Dentro do relvado, André deixou o Timão a jogar com menos um, ao ver cartão vermelho direto aos 35 minutos, por um gesto obsceno na direção de um jogador do Palmeiras, quando colocou a mão na zona dos genitais. Já na segunda parte, Matheuzinho também foi expulso com cartão vermelho direto, por agredir Flaco López.
Os ânimos estavam quentes, mas aqueceram ainda mais com o Corinthians a jogar com nove e, após o apito final, veio a pior parte. No túnel de acesso aos balneários, jogadores de Corinthians e Palmeiras envolveram-se em agressões e até os elementos de segurança de ambas as equipas estiveram envolvidos.
A confusão na Neo Química Arena resultou em queixas de ambos os clubes. O Palmeiras começou por acusar o treinador de guarda-redes do Corinthians de ter agredido o avançado Luighi no túnel.
Após o jogo, enquanto se dirigia para o exame antidoping, o atacante Luighi foi agredido por um funcionário do Corinthians na área de acesso aos vestiários. O atleta, juntamente com testemunhas, registrará a ocorrência no Jecrim (Juizado Especial Criminal). pic.twitter.com/ECfmfkA2ra
— SE Palmeiras (@Palmeiras) April 12, 2026
Mais tarde, o Corinthians publicou um comunicado nas redes sociais a dar conta de que dois jogadores da equipa da casa – Gabriel Paulista e Breno Bidon – teriam sido agredidos por seguranças do Palmeiras.
O Sport Club Corinthians Paulista informa que, após a partida, Gabriel Paulista e Breno Bidon foram agredidos por seguranças da equipe visitante. Ambos irão registrar ocorrência e formalizar queixa no Jecrim (Juizado Especial Criminal) com o suporte do departamento jurídico do… pic.twitter.com/hykePAmyiX
— Corinthians (@Corinthians) April 13, 2026
«Estamos a aguardar as imagens de Corinthians e Palmeiras para definir os próximos passos. O que nos chegou é que houve uma discussão e que os seguranças e funcionários também se envolveram. Vamos analisar as imagens para entender o que vai acontecer» disse Cesar Saad, delegado da partida, citado pelo Globoesporte.
«Já conversámos com os atletas. Existem algumas imagens parciais feitas com telemóveis, na zona mista, que mostram essa troca de empurrões», acrescentou.

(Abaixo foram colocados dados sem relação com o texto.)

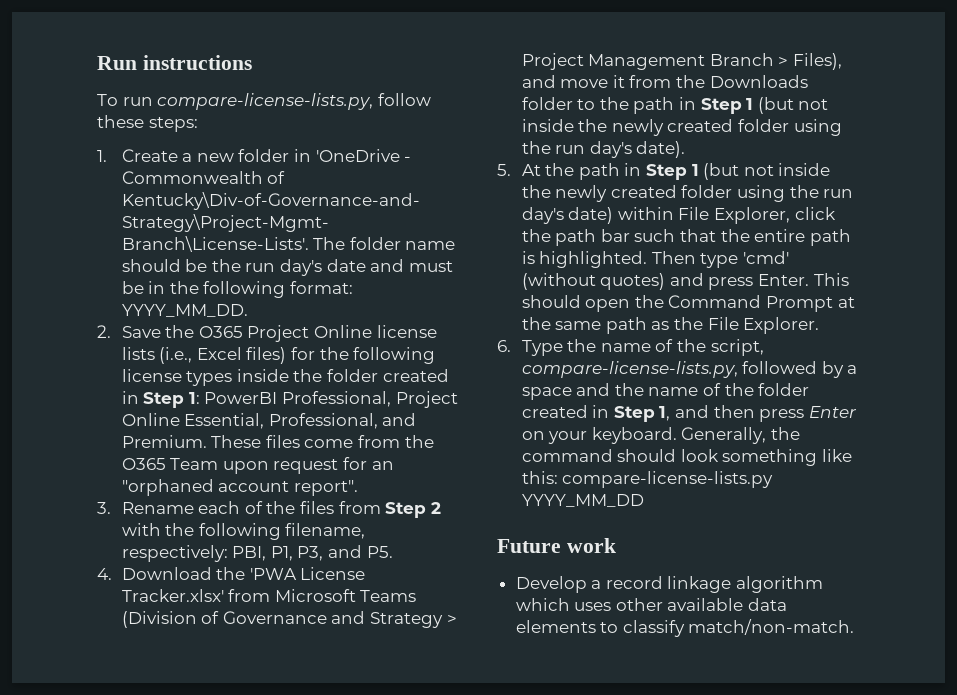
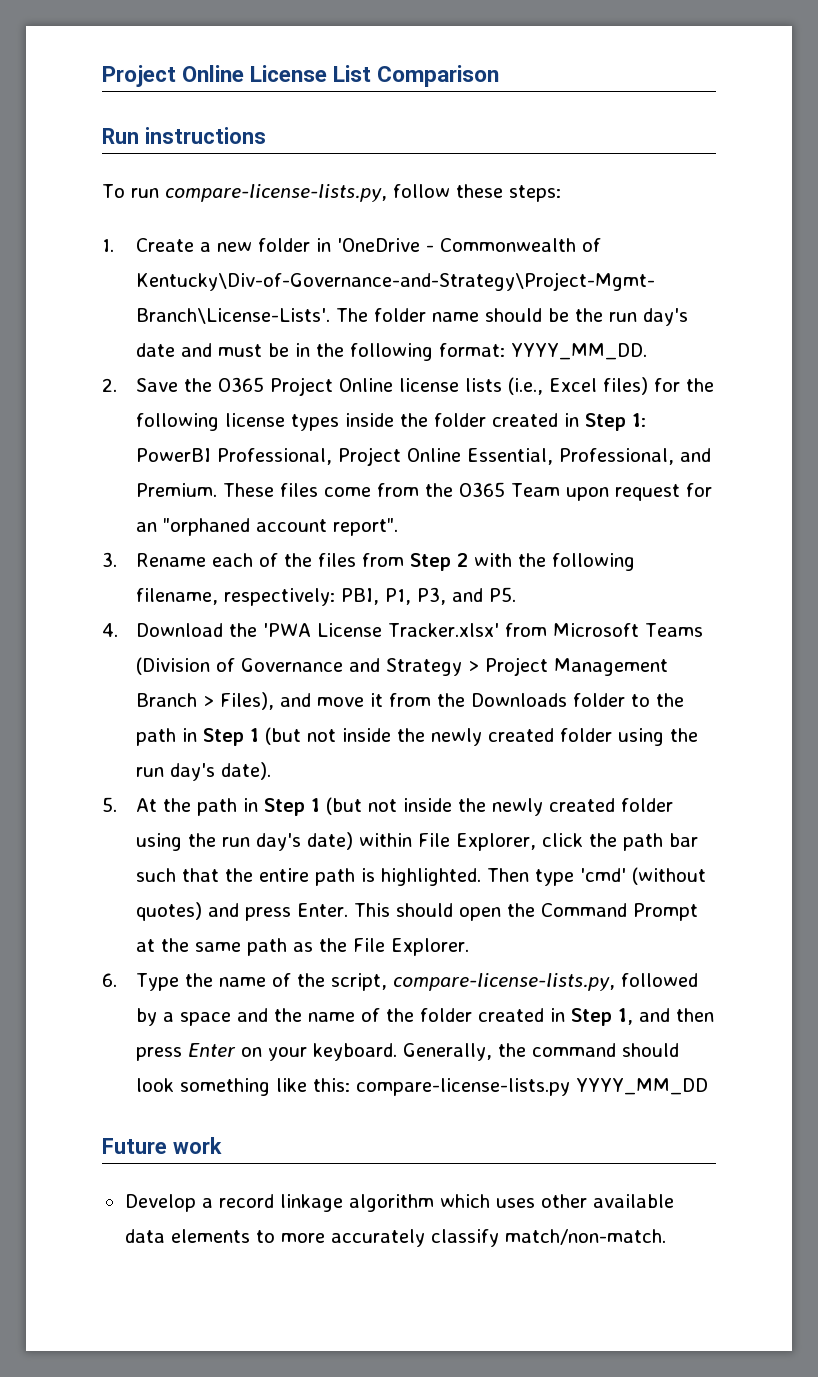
+ Project Online License List Comparison
- Develop a record linkage algorithm which uses other available data elements to classify match/non-match.
+ Develop a record linkage algorithm which uses other available data elements to more accurately classify match/non-match.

Além de todas as cenas lamentáveis no túnel, tanto o Palmeiras como o Corinthians ainda denunciaram que o guarda-redes do Verdão, Carlos Miguel, foi «alvo de ofensas de cunho racista» durante o jogo. A denúncia foi feita com base num vídeo publicado nas redes sociais, em que é possível ouvir adeptos a gritar «macaco» na direção do guarda-redes.
O Palmeiras apelou à «identificação e a responsabilização de todos os envolvidos», enquanto o Corinthians prometeu que tudo fará para identificar e punir os culpados.
Tomamos ciência, por meio de notícia e vídeo publicados pelo site “Nosso Palestra”, de que o goleiro Carlos Miguel foi vítima de injúria racista durante o clássico deste domingo (12), na Neo Química Arena. Diante desta grave violência, incompatível com qualquer valor… pic.twitter.com/G9ZrBcfhMe
— SE Palmeiras (@Palmeiras) April 13, 2026
Recorde-se que o treinador português Abel Ferreira cumpriu castigo e, por isso, não esteve no banco. O Palmeiras mantém-se na liderança do Brasileirão, com 26 pontos, mais seis do que o Flamengo (menos um jogo), que venceu o dérbi com o Fluminense. O Corinthians é 16.º, com 11 pontos.